Dernier aspect que je voudrais évoquer dans mon plaidoyer, en me situant explicitement dans la filiation de Simone de Beauvoir et de Michel Foucault : quel que soit le "donné" initial, qu'il soit inné (être une femme) ou environnemental (être un enfant ayant grandi dans une famille d'ouvriers) ou acquis (avoir développé une compétence dans l'interprétation de la pensée des autres) ou actuellement inscrutable (se sentir homme dans un corps de femme), la seule chose qui importe est la "construction de soi", trajectoire faite d'itérations et d'interactions, de verbalisations et de dénis, de socialisations et de replis. Ceci n'est certainement pas du "naturel", comporte de fortes contraintes structurelles - dont l'oubli actuel est agaçant -, mais aussi des marges de manoeuvre. C'est là que le candidat de la droite me gêne le plus : par son fatalisme, comme si nos vies étaient programmées à l'avance et ne pouvaient pas se renégocier.

 

Pour conclure, ce qui m'a géné dans toute cette polémique, c'est qu'elle s'est arc-boutée sur des distinctions confuses, des associations de sens douteuses et des procès hatifs. En matière de comportement, il me semble qu'il y a deux critères décisifs : leur caractère plus ou moins contraignant et plus ou moins nocif (pour autrui et pour soi). Dans les deux cas, on a affaire à des gradients et non à des dualismes.
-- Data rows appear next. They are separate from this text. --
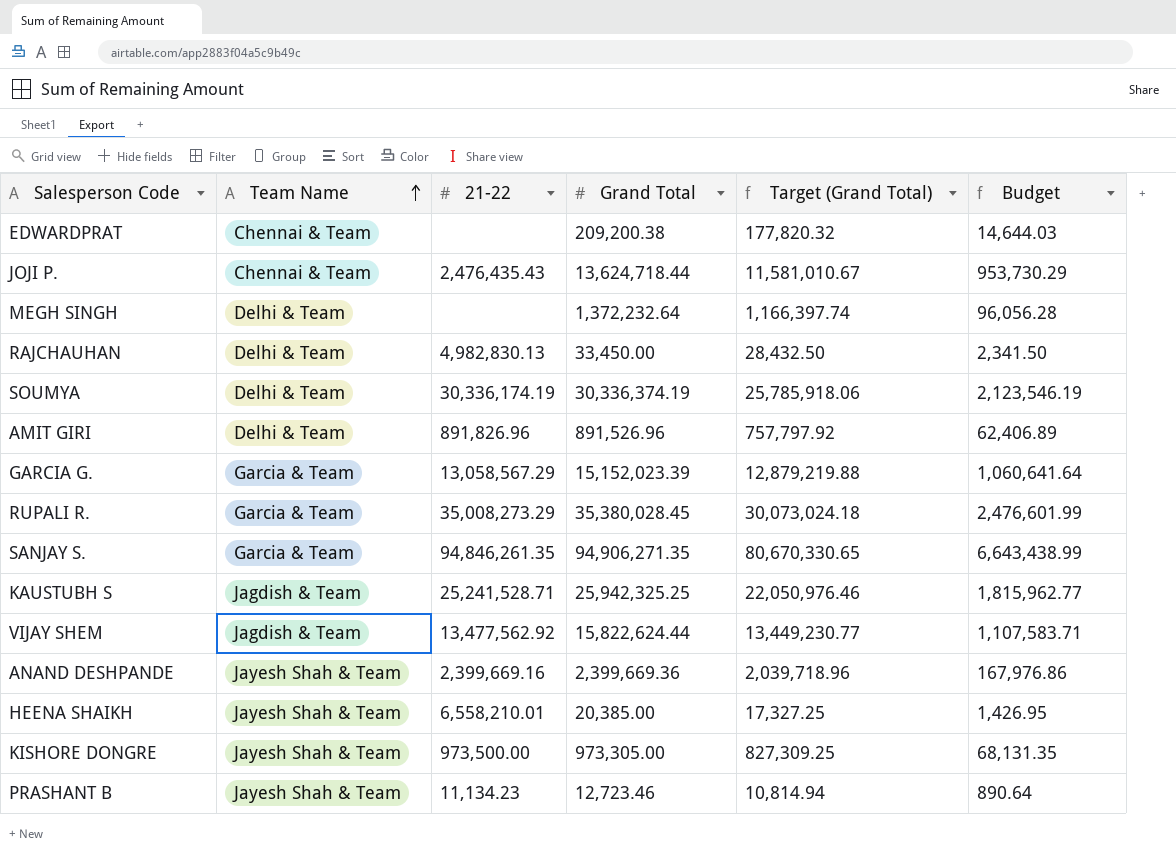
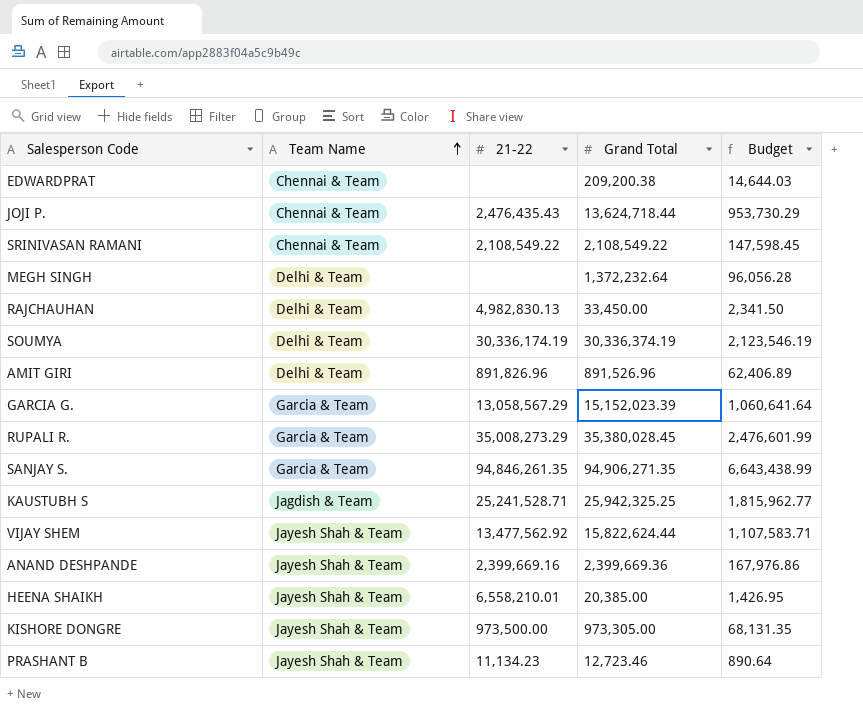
column Target (Grand Total) | formula: [Grand Total] * 0.85 -> none
row SRINIVASAN RAMANI: none -> Chennai & Team | 2,108,549.22 | 2,108,549.22 | 147,598.45
VIJAY SHEM | Team Name: Jagdish & Team -> Jayesh Shah & Team

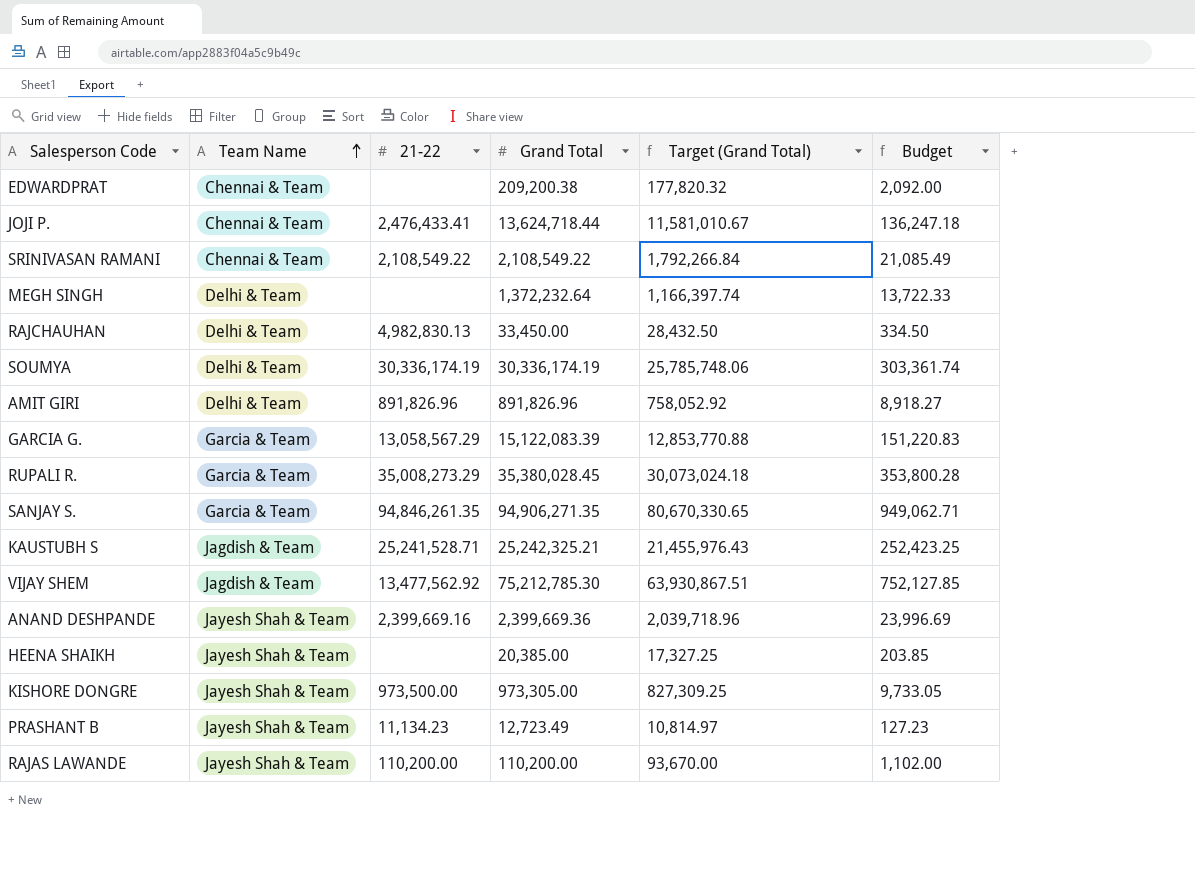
column Target (Grand Total) | formula: none -> [Grand Total] * 0.85
column Budget | formula: [Grand Total] * 0.07 -> [Grand Total] * 0.01
JOJI P. | 21-22: 2,476,435.43 -> 2,476,433.41
SOUMYA | Grand Total: 30,336,374.19 -> 30,336,174.19
AMIT GIRI | Grand Total: 891,526.96 -> 891,826.96
GARCIA G. | Grand Total: 15,152,023.39 -> 15,122,083.39
KAUSTUBH S | Grand Total: 25,942,325.25 -> 25,242,325.21
VIJAY SHEM | Team Name: Jayesh Shah & Team -> Jagdish & Team
VIJAY SHEM | Grand Total: 15,822,624.44 -> 75,212,785.30
HEENA SHAIKH | 21-22: 6,558,210.01 -> none
PRASHANT B | Grand Total: 12,723.46 -> 12,723.49
row RAJAS LAWANDE: none -> Jayesh Shah & Team | 110,200.00 | 110,200.00 | 93,670.00 | 1,102.00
En outre, la contrainte et la nocivité peuvent être plus ou moins universelles. Dans une société qui ne considérerait pas qu'il importe coûte que coûte de vivre le plus longtemps possible, selon quels critères l'obésité pourrait-elle apparaître comme nocive ? Qu'on ne se méprenne pas : je ne cherche en aucun cas à prôner un relativisme moral absolu. Je cherche simplement à rappeler que nous sommes toujours inscrits dans un certain contexte. Cela ne m'empêche pas de considérer certaines règles comme devant à terme devenir universelles. Cela fait une décennie que je soutiens Amnesty international, Aides et Médecins sans frontières. Cela donnera une idée des valeurs qui me semblent universelles.